Mr. Green filed a timely wrongful termination lawsuit against defendant. His attorney alleged Ralee terminated him in retaliation for his complaints about its inspection practices. His lawyer also argued that his complaints served a broad public policy favoring aviation safety, entitling him to tort damages even though he was an at-will employee.

The Defense Attorney’s Argument

Ralee’s lawyer observed it was entitled to discharge Mr. Green because he was an at-will employee. Even if the termination was motivated by Mr. Green’s objections to its inspection and shipping practices, because no statute or constitutional provision specifically prohibited these practices. The trial court granted summary judgment in Ralee’s favor. Mr. Green appealed the decision.

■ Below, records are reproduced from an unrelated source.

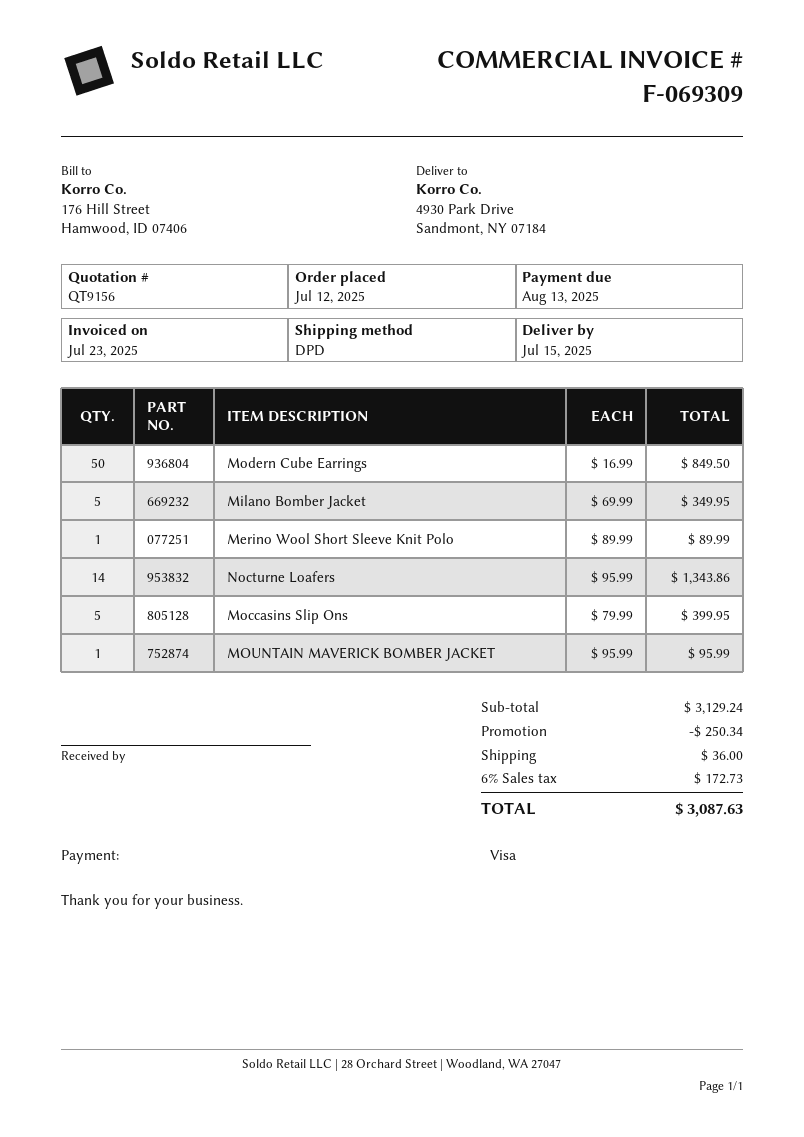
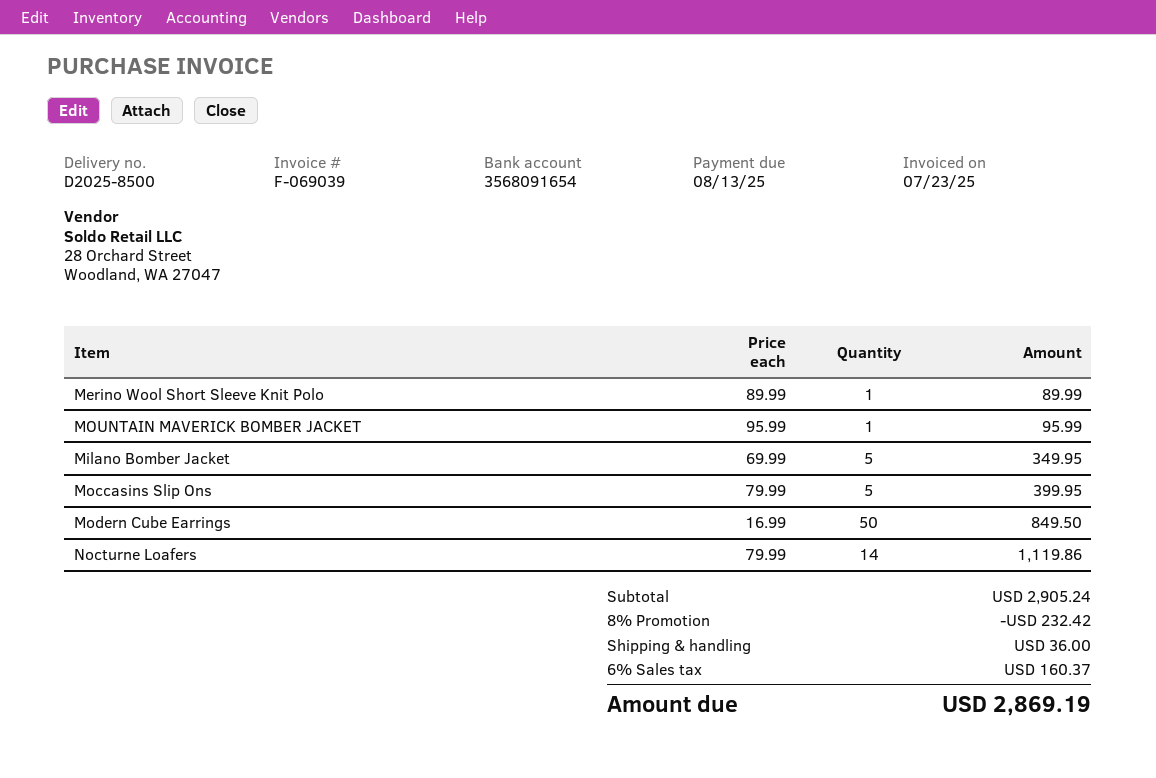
invoice number: F-069309 -> F-069039
Nocturne Loafers: 14 x 95.99 = 1343.86 -> 14 x 79.99 = 1119.86
subtotal: 3129.24 -> 2905.24
discount: 250.34 -> 232.42
tax: 6% = 172.73 -> 6% = 160.37
total: 3087.63 -> 2869.19

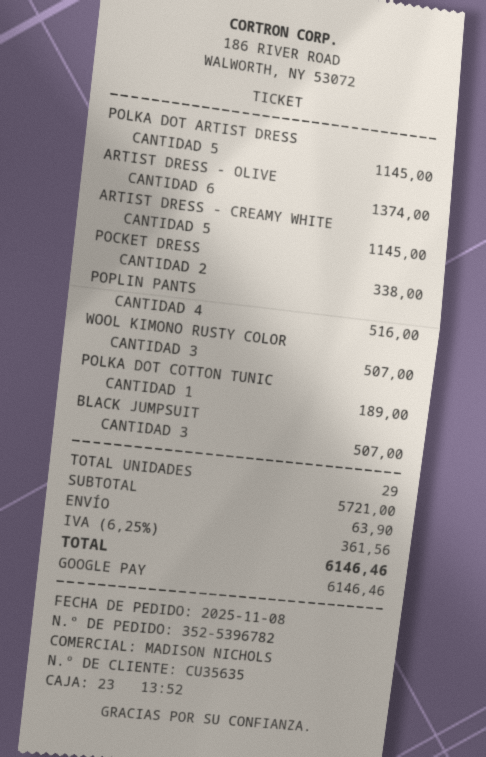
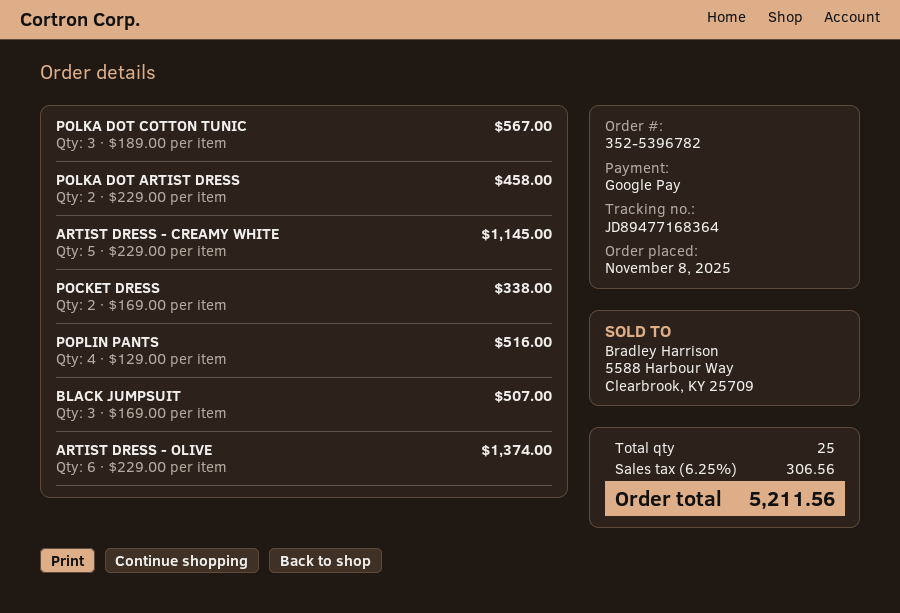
POLKA DOT ARTIST DRESS: 5 for 1145.00 -> 2 for 458.00
WOOL KIMONO RUSTY COLOR: 3 for 507.00 -> none
POLKA DOT COTTON TUNIC: 1 for 189.00 -> 3 for 567.00
total quantity: 29 -> 25
shipping: 63.90 -> none
tax: 6.25% = 361.56 -> 6.25% = 306.56
total: 6146.46 -> 5211.56

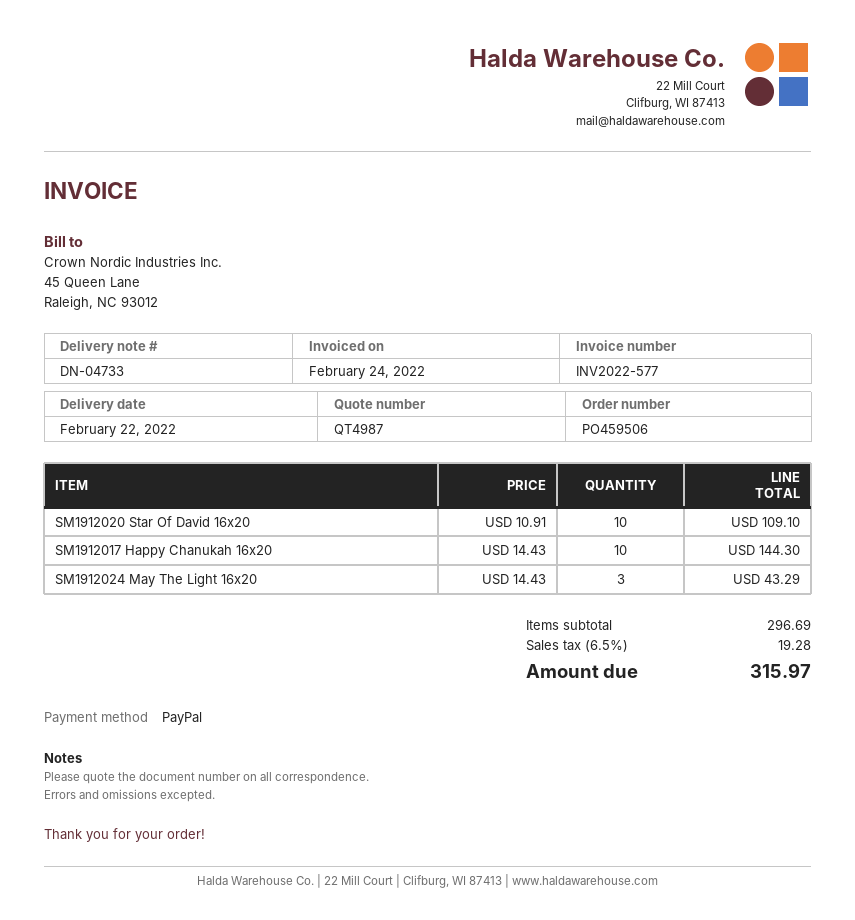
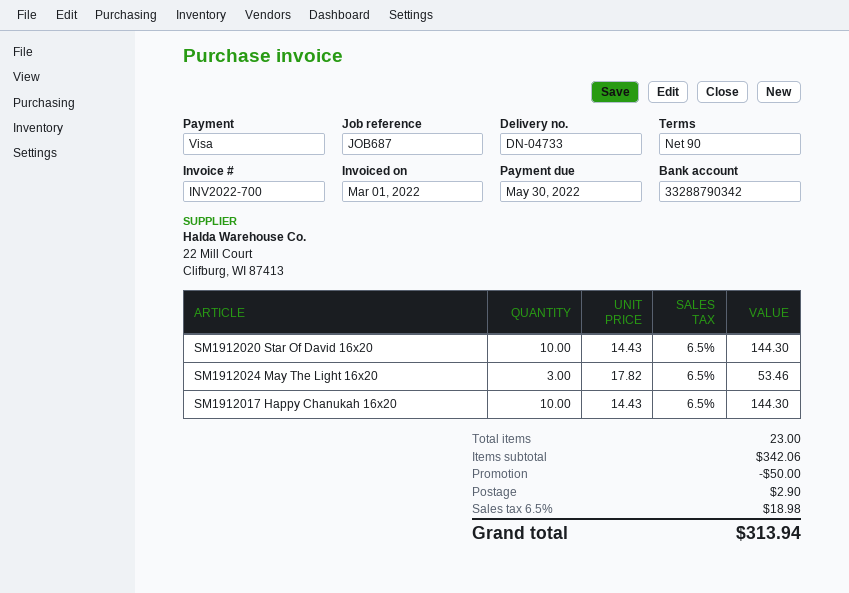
invoice number: INV2022-577 -> INV2022-700
invoice date: 2022-02-24 -> 2022-03-01
payment method: PayPal -> Visa
SM1912020 Star Of David 16x20: 10 x 10.91 = 109.10 -> 10 x 14.43 = 144.30
SM1912024 May The Light 16x20: 3 x 14.43 = 43.29 -> 3 x 17.82 = 53.46
subtotal: 296.69 -> 342.06
discount: none -> 50.00
shipping: none -> 2.90
tax: 6.5% = 19.28 -> 6.5% = 18.98
total: 315.97 -> 313.94

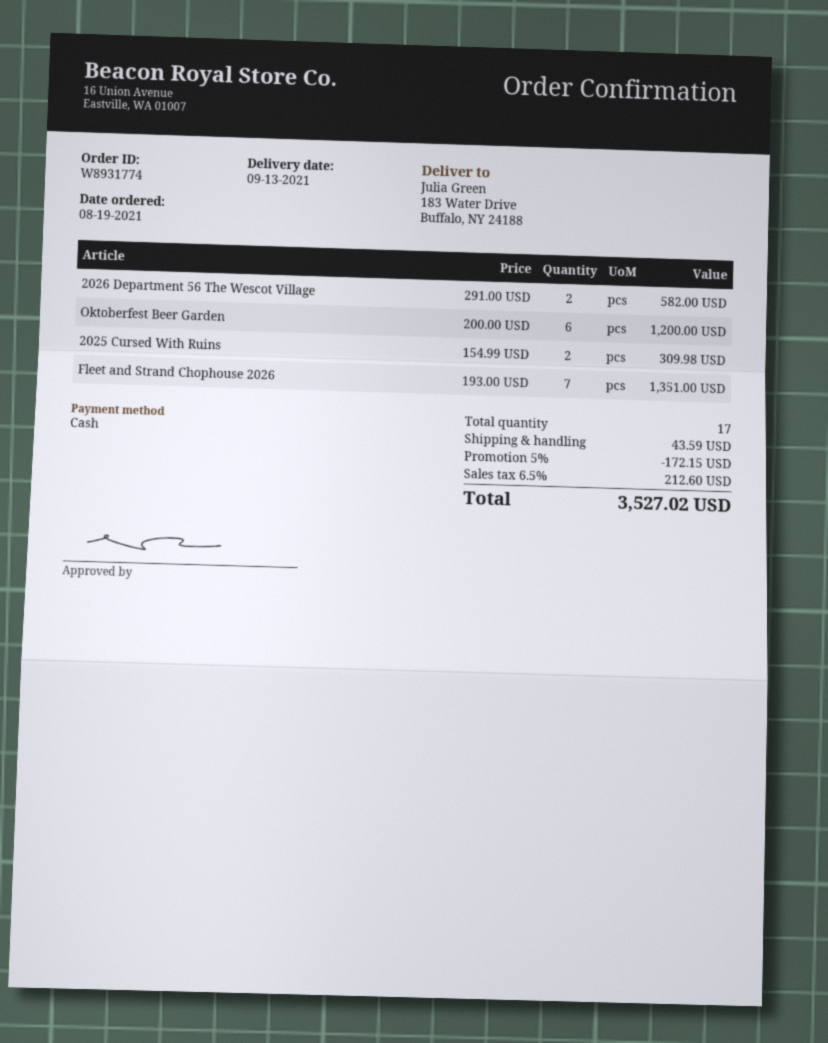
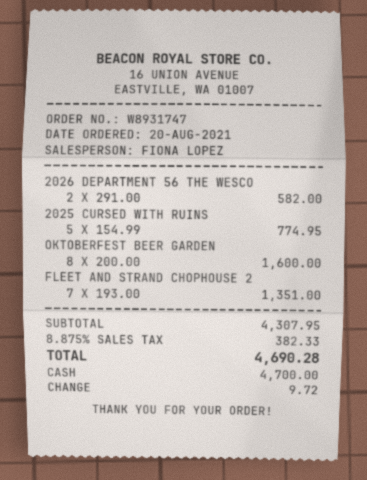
order number: W8931774 -> W8931747
order date: 2021-08-19 -> 2021-08-20
Oktoberfest Beer Garden: 6 x 200.00 = 1200.00 -> 8 x 200.00 = 1600.00
2025 Cursed With Ruins: 2 x 154.99 = 309.98 -> 5 x 154.99 = 774.95
discount: 5% = 172.15 -> none
shipping: 43.59 -> none
tax: 6.5% = 212.60 -> 8.875% = 382.33
total: 3527.02 -> 4690.28

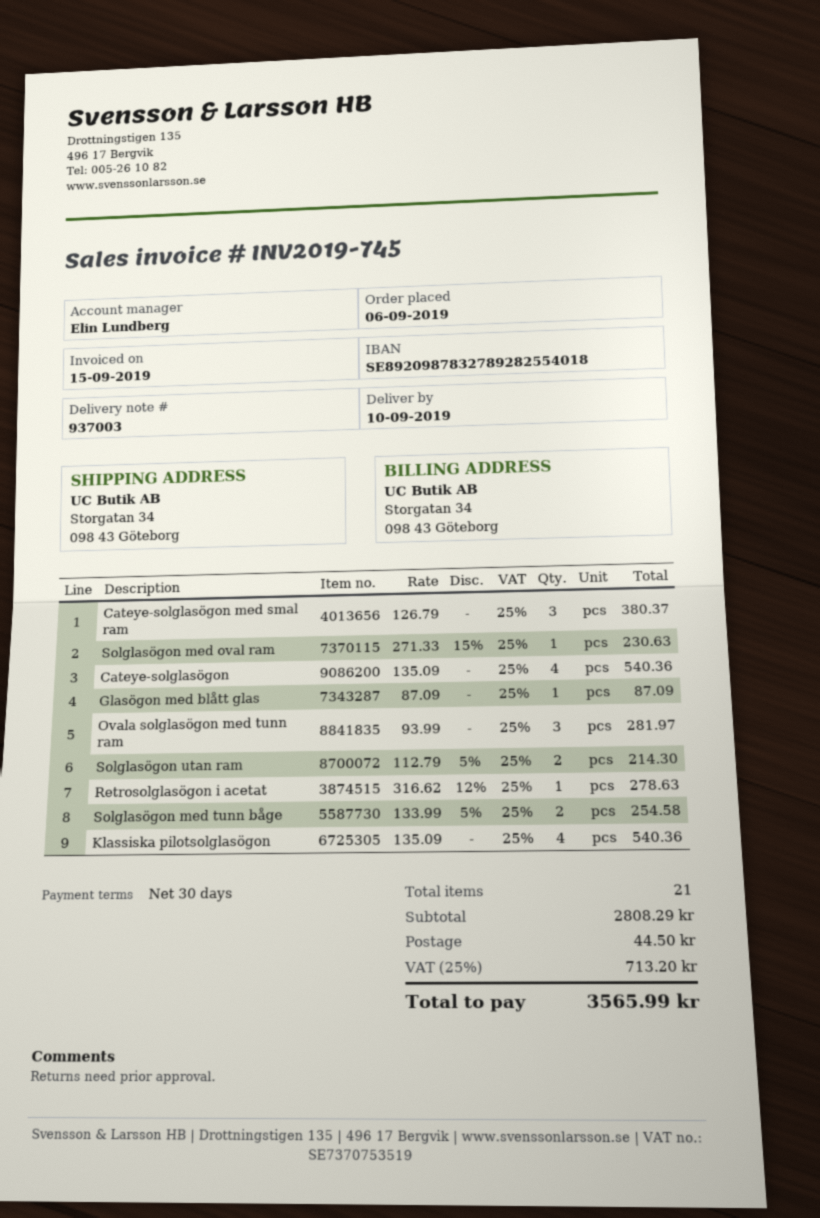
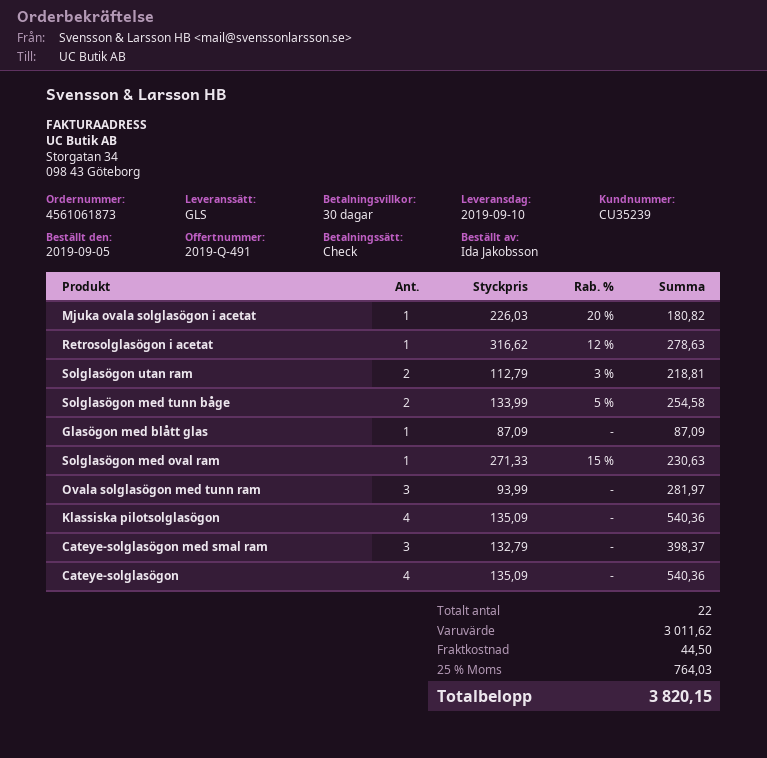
order date: 2019-09-06 -> 2019-09-05
Cateye-solglasögon med smal ram: 3 x 126.79 = 380.37 -> 3 x 132.79 = 398.37
Solglasögon utan ram: 2 x 112.79 - 5% = 214.30 -> 2 x 112.79 - 3% = 218.81
Mjuka ovala solglasögon i acetat: none -> 1 x 226.03 - 20% = 180.82
total quantity: 21 -> 22
subtotal: 2808.29 -> 3011.62
tax: 25% = 713.20 -> 25% = 764.03
total: 3565.99 -> 3820.15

After engaging in independent research, the court identified several key federal regulations involving airline safety on which Mr. Green’s lawyer began to rely on and requested supplemental briefing on whether those regulations could form the basis for his public policy claim.

The Court of Appeal concluded that airline safety was  closely tied to the statutory and regulatory purpose. The Court of Appeal also concluded that Mr. Green had established a sufficient connection between the public policy favoring safe manufacture of passenger aircraft and federal law to satisfy California’s wrongful termination requirements.

The California Supreme Court’s Decision

The Court concluded that the public policy behind federal regulations concerning airline safety has a basis in statutory provisions, consistent with case law that the public policy giving rise to a wrongful termination action have a basis in a constitutional or statutory provision.

Allowing Ralee to discharge Mr. Green with impunity after he sought to halt or eliminate its alleged inspection practices would only undermine the important and fundamental public policy favoring safe air travel. By including significant administrative safety regulations promulgated to serve important FAA mandates as a source of fundamental public policy limiting an employer’s right to discharge an otherwise at-will employee, the Supreme Court effectively guarantees that employers do not exercise their right to terminate their employees at will in a way that undermines more important public safety objectives.